PROBLEM STATEMENT: Find and copy every line in the records that includes the string "background".

SOURCE MATERIAL:
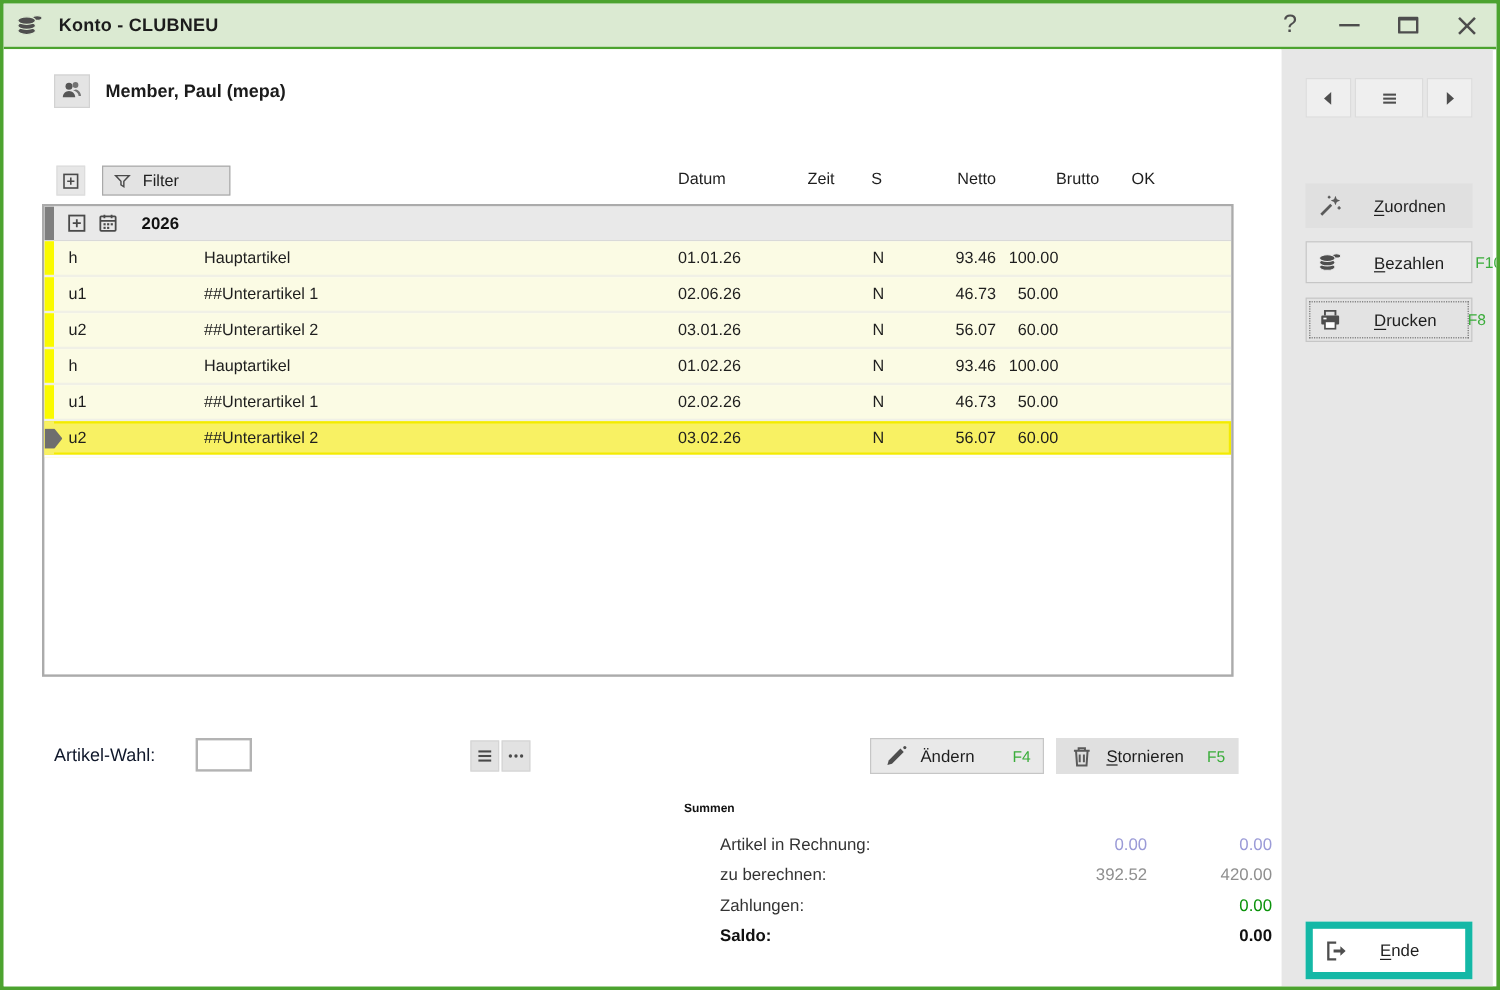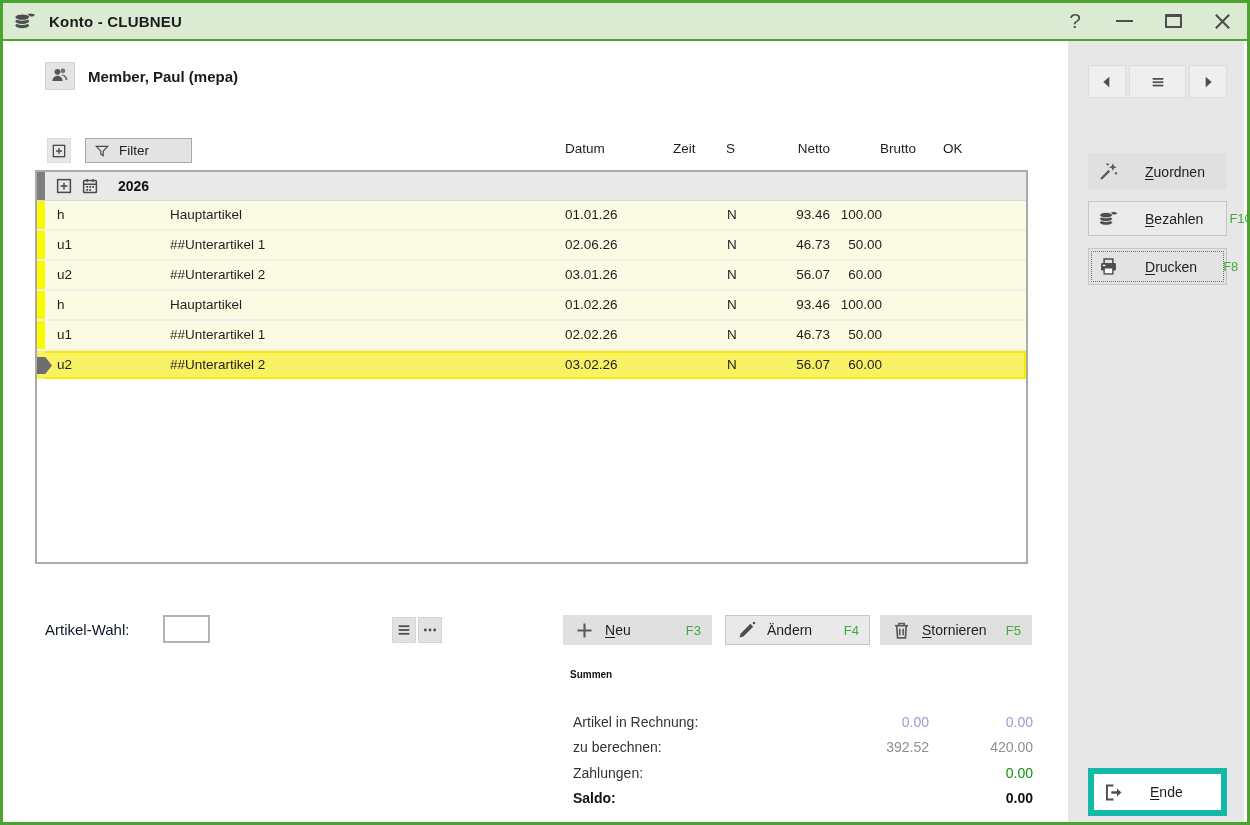--- a/index.html
+++ b/index.html
@@ -297,13 +297,6 @@
           </svg>
       </button>
 
-      <button class="act-btn flat b-neu">
-        <svg class="icon20" viewBox="0 0 24 24">
-            <path d="M12 4v16M4 12h16" stroke="#5a5a5a" stroke-width="2.4" fill="none"></path>
-          </svg>
-        <span><span class="ak">N</span><span>eu</span></span>
-        <span class="fkey">F3</span>
-      </button>
       <button class="act-btn raised b-aendern">
         <svg class="icon20" viewBox="0 0 24 24">
             <path d="M4 20l1.2-4.4L16.4 4.4l3.2 3.2L8.4 18.8z" fill="#4e4e4e"></path>

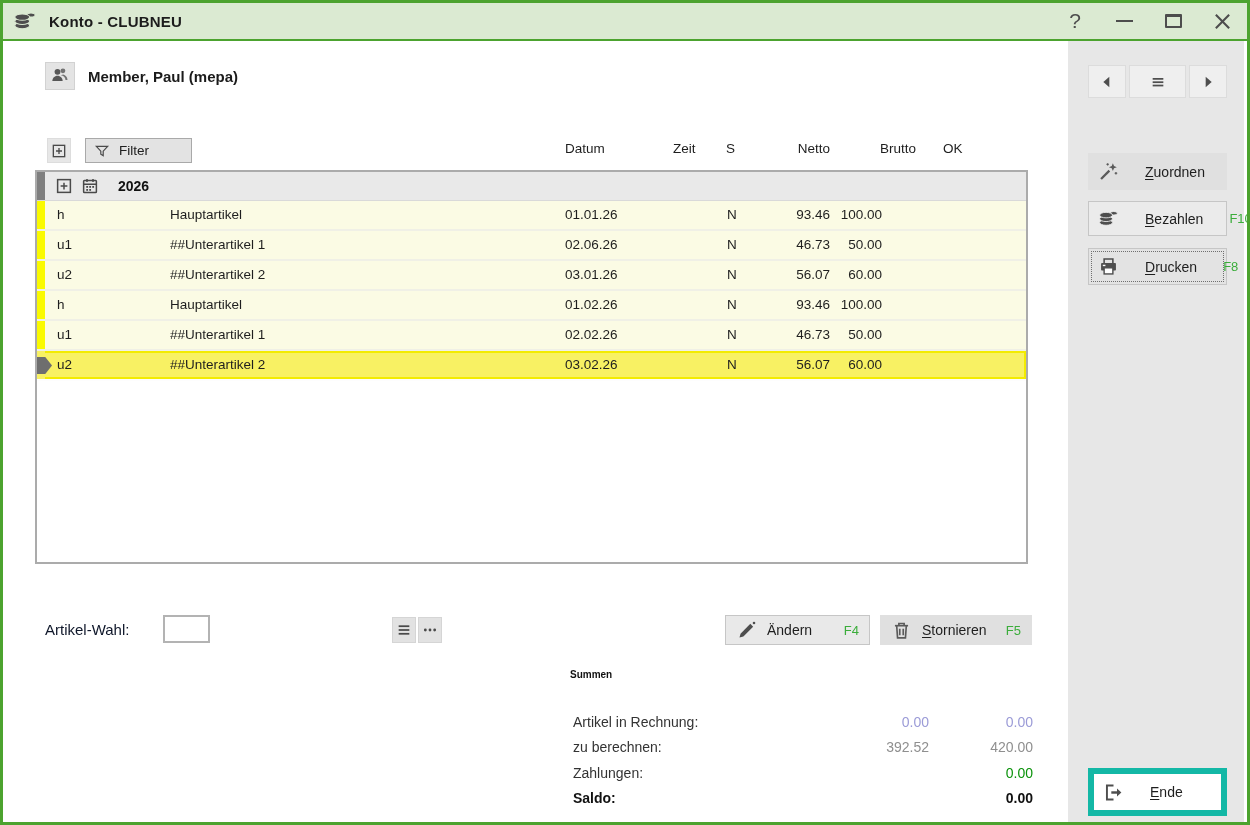--- a/index.html
+++ b/index.html
@@ -81,7 +81,7 @@
   .ak { text-decoration:underline; text-underline-offset:2px; }
   
   .sum-title { position:absolute; left:567px; top:628px; font-size:10px; font-weight:bold; color:#111; }
-  .summen-rows { position:absolute; left:570px; top:650px; width:460px;margin-top:19px; }
+  .summen-rows { position:absolute; left:597px; top:650px; width:460px; }
   .sumrow { position:relative; height:25.4px; font-size:14px; color:#333; }
   .sum-label { position:absolute; left:0; top:4px; }
   .sum-netto { position:absolute; left:193px; top:4px; width:163px; text-align:right; }

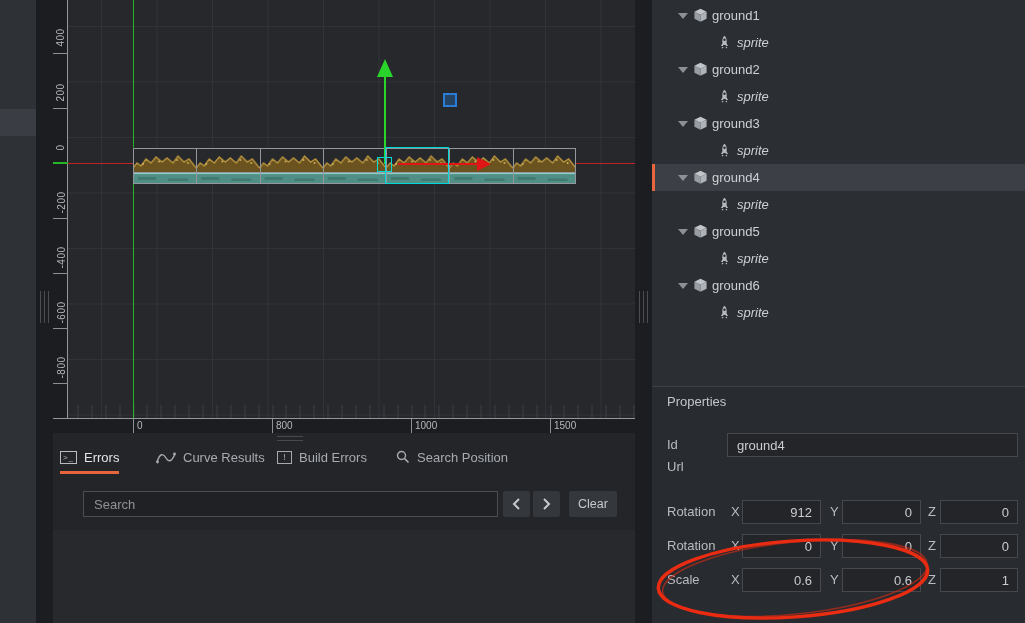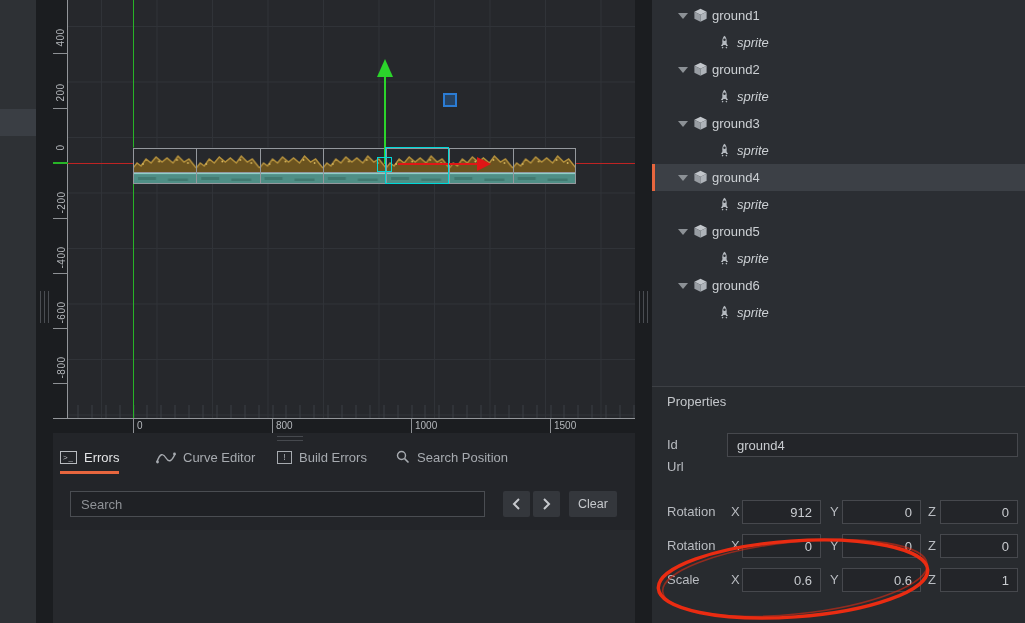--- a/index.html
+++ b/index.html
@@ -211,7 +211,7 @@
         <circle cx="1.5" cy="11" r="1.4" fill="#a7abb0"></circle>
         <circle cx="18.5" cy="3" r="1.4" fill="#a7abb0"></circle>
       </svg>
-      <span>Curve Editor</span>
+      <span>Curve Results</span>
     </div>
     <div class="tab" style="left:224px">
       <span class="bang-icon">!</span>

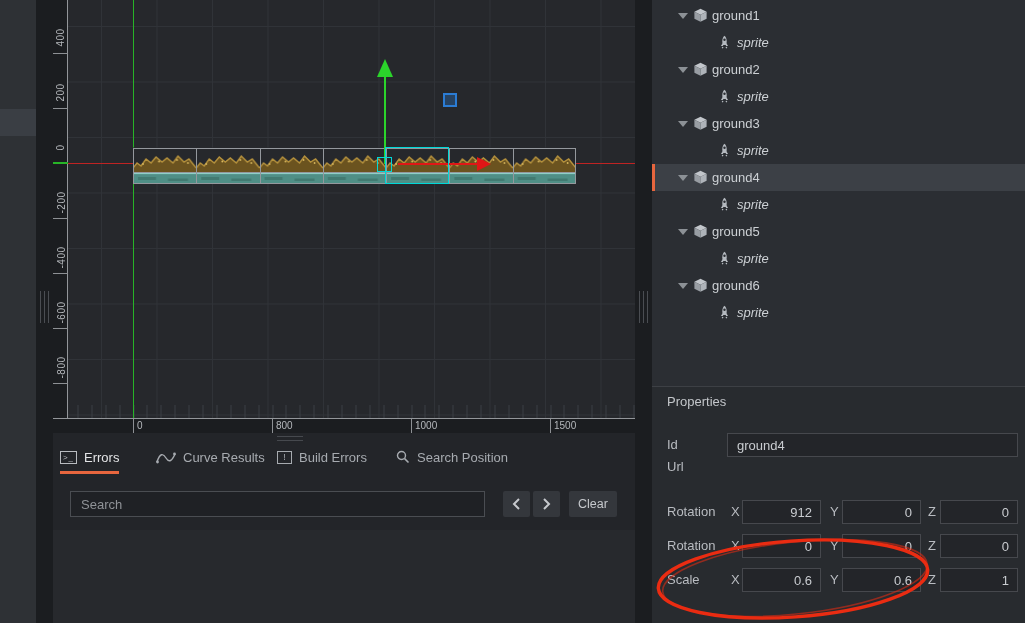--- a/index.html
+++ b/index.html
@@ -64,7 +64,7 @@
                font-size:8px; line-height:11px; text-align:center; letter-spacing:1px; }
   .bang-icon { width:15px; height:13px; border:1px solid #a7abb0; color:#a7abb0;
                font-size:9px; line-height:11px; text-align:center; }
-  #search-row-input { left:17px; top:58px; width:415px; height:26px; background:#1f2125;
+  #search-row-input { left:30px; top:58px; width:415px; height:26px; background:#1f2125;
                       border:1px solid #4a4d52; color:#c6c9cd; font-size:13px; padding:0 10px;
                       font-family:"Liberation Sans",sans-serif; }
   #search-row-input::placeholder { color:#8f9297; }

PROBLEM SOLUTION:
-  #search-row-input { left:17px; top:58px; width:415px; height:26px; background:#1f2125;
+  #search-row-input { left:30px; top:58px; width:415px; height:26px; background:#1f2125;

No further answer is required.